- [Exercise inputs]

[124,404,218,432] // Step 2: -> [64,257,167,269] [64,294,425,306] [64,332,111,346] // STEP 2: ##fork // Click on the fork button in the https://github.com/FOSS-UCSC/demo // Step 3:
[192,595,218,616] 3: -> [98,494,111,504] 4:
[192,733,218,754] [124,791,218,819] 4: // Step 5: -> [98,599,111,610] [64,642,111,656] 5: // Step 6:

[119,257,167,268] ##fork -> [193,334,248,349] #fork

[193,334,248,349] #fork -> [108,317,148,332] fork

...

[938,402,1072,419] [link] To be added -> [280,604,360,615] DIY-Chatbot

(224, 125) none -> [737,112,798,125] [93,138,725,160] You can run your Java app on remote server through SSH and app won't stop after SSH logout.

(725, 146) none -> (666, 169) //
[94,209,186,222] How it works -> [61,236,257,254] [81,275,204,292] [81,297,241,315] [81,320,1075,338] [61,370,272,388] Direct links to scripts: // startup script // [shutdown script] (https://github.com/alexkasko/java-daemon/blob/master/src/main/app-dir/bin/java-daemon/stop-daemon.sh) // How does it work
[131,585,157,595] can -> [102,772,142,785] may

- [What you need to do]
Only one stretch of the data above is needed. Restate it word for word, from the line containing "[124,404,218,432] // Step" through the line containing "[193,334,248,349] #fork ->", both ends included.

- [Output for this exercise]
[124,404,218,432] // Step 2: -> [64,257,167,269] [64,294,425,306] [64,332,111,346] // STEP 2: ##fork // Click on the fork button in the https://github.com/FOSS-UCSC/demo // Step 3:
[192,595,218,616] 3: -> [98,494,111,504] 4:
[192,733,218,754] [124,791,218,819] 4: // Step 5: -> [98,599,111,610] [64,642,111,656] 5: // Step 6:

[119,257,167,268] ##fork -> [193,334,248,349] #fork

[193,334,248,349] #fork -> [108,317,148,332] fork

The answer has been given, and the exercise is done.